Suasana misa requiem tidak membuat jemaat larut dalam duka dan air mata. Ini karena pihak keluarga, diwakili Patrick Jonathans, menyampaikan cerita menarik yang inspiratif saat Errol masih kecil. Bagaimana Errol sudah punya visi yang besar sejak kecil.

Bagaimana Errol menggambar sawah di halaman rumah lalu menjadi pengendali sawah itu. Bagaimana Errol sudah berbeda dengan anak-anak seusianya. Bagaimana tiga adik kandungnya pun sudah menjadikan Errol sebagai guru meskipun usia mereka tidak jauh berbeda.

Meskipun sudah lama kenal dan ikut seminarnya, saya baru tahu kalau Errol Jonathans pernah jadi penyanyi saat muda. Sangat musikal, senang musik klasik, senang menikmati paduan suara yang indah. Itu disampaikan putranya di akhir misa requiem.

Karena itu, saya bisa mengerti mengapa Errol Jonathans nekat membuat program musik yang tidak pasaran di Radio Surabaya. Ada Jazz Traffic yang diasuh sang maestro Bubi Chen. Ada pula musik kontemporer asuhan Slamet Abdul Sjukur.

Lagu-lagu pop yang diputar di Suara Surabaya pun tidak asal-asalan. Ada kriteria sendiri. Meskipun lagunya sangat booming seperti Tak Ingin Sendiri, Hati Yang Luka, Pamer Bojo Anyar, atau Banyu Langit... tidak akan mengudara di Suara Surabaya.

''Papa dulu sangat senang menyanyi, sempat ikut lomba, dan menang juga,'' kata putranya.

Selamat jalan, Pak Errol!
Selamat bahagia di sisi Bapa!

4 komentar:

  1. Dulu ketika tinggal di Surabaya di bangku SMA, sempat menyimak acara jazz bersama Bubi Chen. Juga ada acara gitar klasik bersama Lianto, gitaris klasik asal Surabaya.

    BalasHapus
  2. Saya juga kenal jazz dan Bubi Chen karena sering dengar Radio Suara Surabaya. Belakangan jadi akrab dengan beliau beberapa tahun sebelum berpulang. Saya selalu sempatkan nonton pertunjukan2 Bubi Chen meski tidak mudah mencerna permainan jazz khas sang maestro itu.

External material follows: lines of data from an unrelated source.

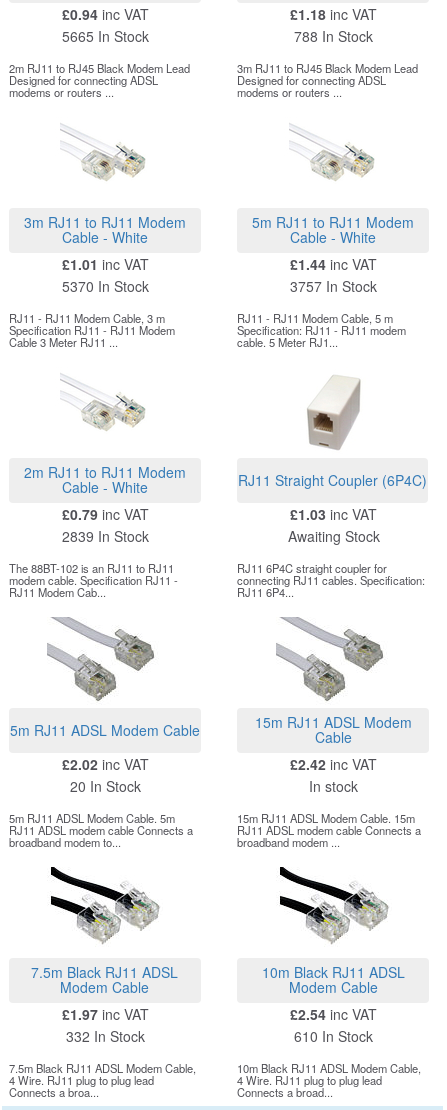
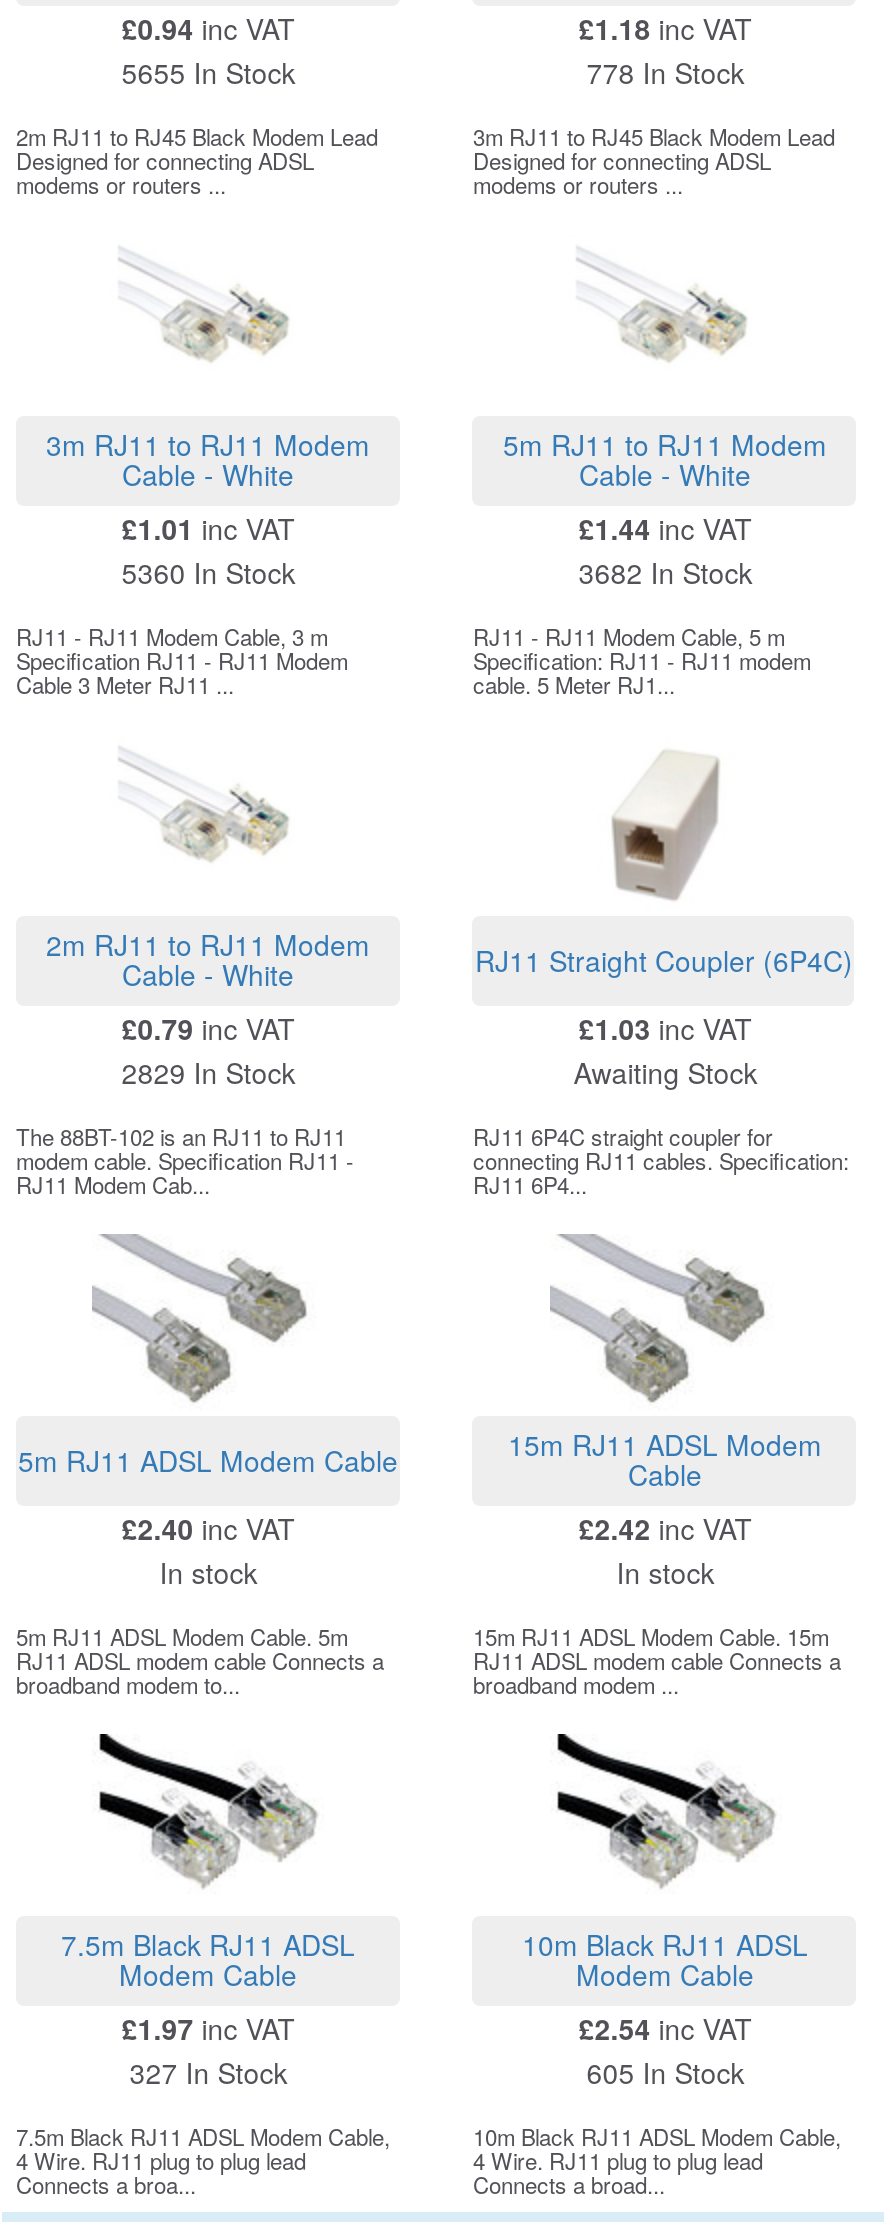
- 5665 In Stock
+ 5655 In Stock

- 788 In Stock
+ 778 In Stock

- 5370 In Stock
+ 5360 In Stock

- 3757 In Stock
+ 3682 In Stock

- 2839 In Stock
+ 2829 In Stock

- £2.02 inc VAT
- 20 In Stock
+ £2.40 inc VAT
+ In stock

- 332 In Stock
+ 327 In Stock

- 610 In Stock
+ 605 In Stock
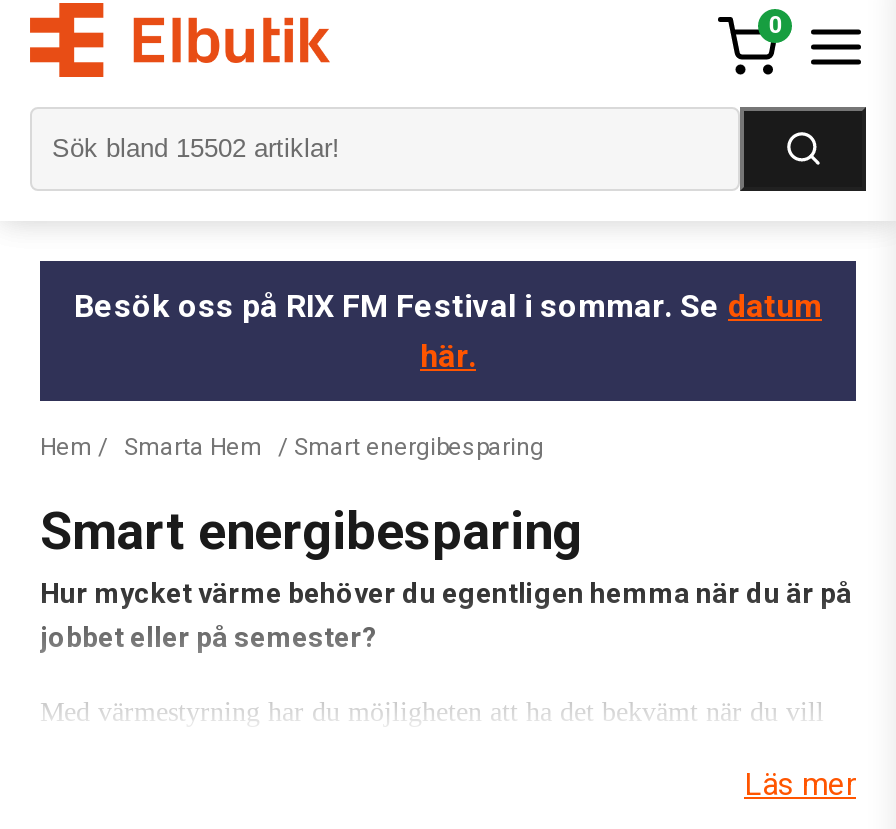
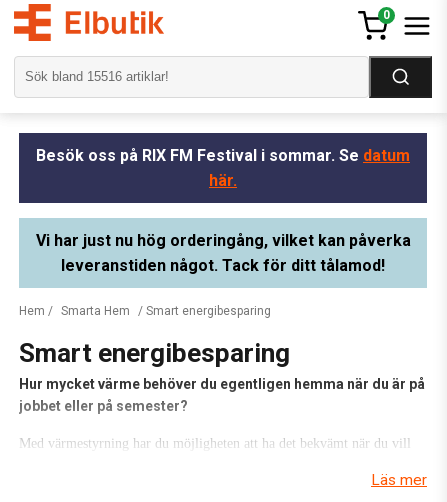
+ [image]
+ Vi har just nu hög orderingång, vilket kan påverka
+ leveranstiden något. Tack för ditt tålamod!
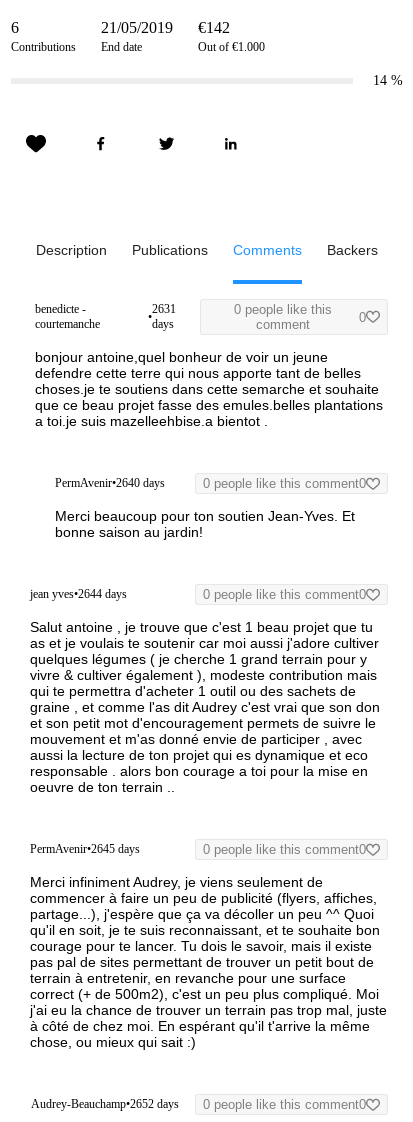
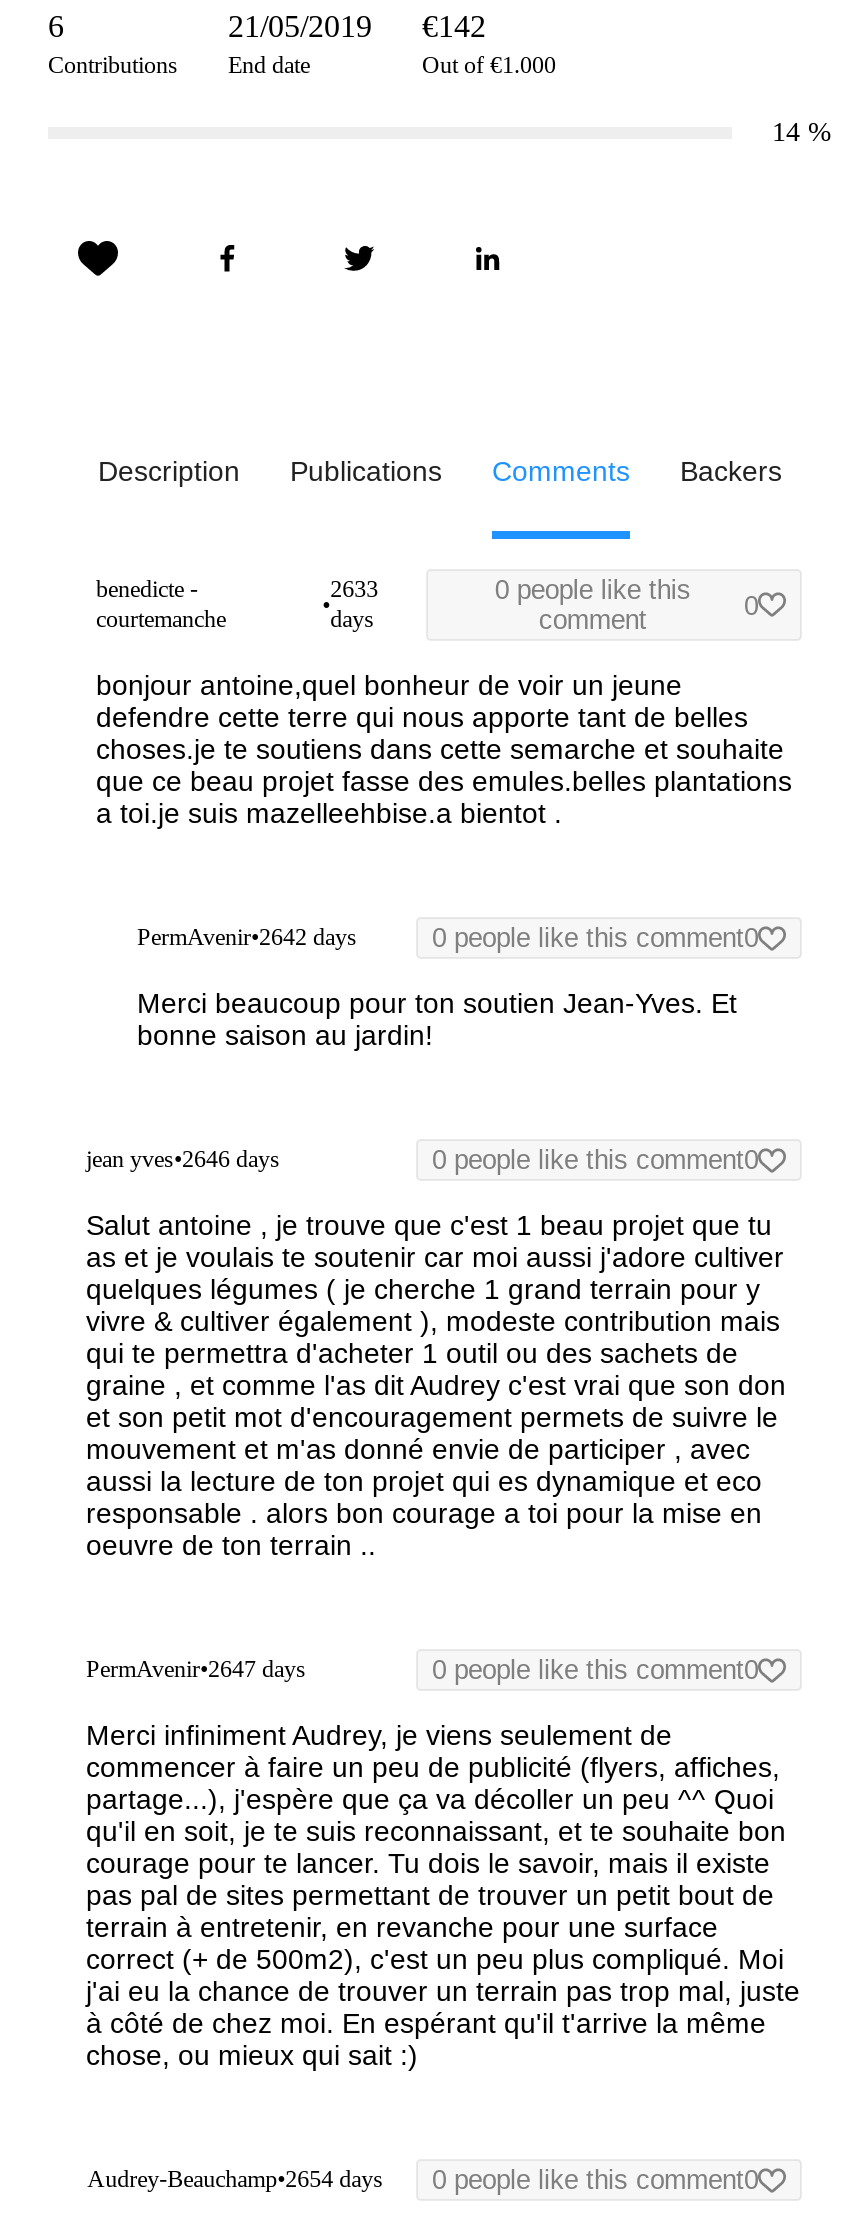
- 2631
+ 2633

- PermAvenir•2640 days
+ PermAvenir•2642 days

- jean yves•2644 days
+ jean yves•2646 days

- PermAvenir•2645 days
+ PermAvenir•2647 days

- Audrey-Beauchamp•2652 days
+ Audrey-Beauchamp•2654 days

    Kalau gitaris Lianto saya cuma kenal di YouTube. Mainnya khas dan agak sangar.

    BalasHapus
  3. Anaknya Oom Bubi namanya Howie Chen, juga seorang pemusik. Skrg mengajar di sekolah musik Jazz Centrum. Jalan Dr. Ir. H. Soekarno D7 9 Ruko Este Square, Mulyorejo, Kec. Mulyorejo, Kota SBY, Jawa Timur 60115, Indonesia.

    +62 31 99011121

    BalasHapus
  4. Howie Chen juga bagus. Tapi belum punya magnet seperti Bubi Chen.
    Om Bubi itu main musik di mana saja kayak main2 pun selalu menarik banyak banget peminat.
    Begitu juga Slamet Abdul Sjukur dengan musik klasik dan kontemporernya.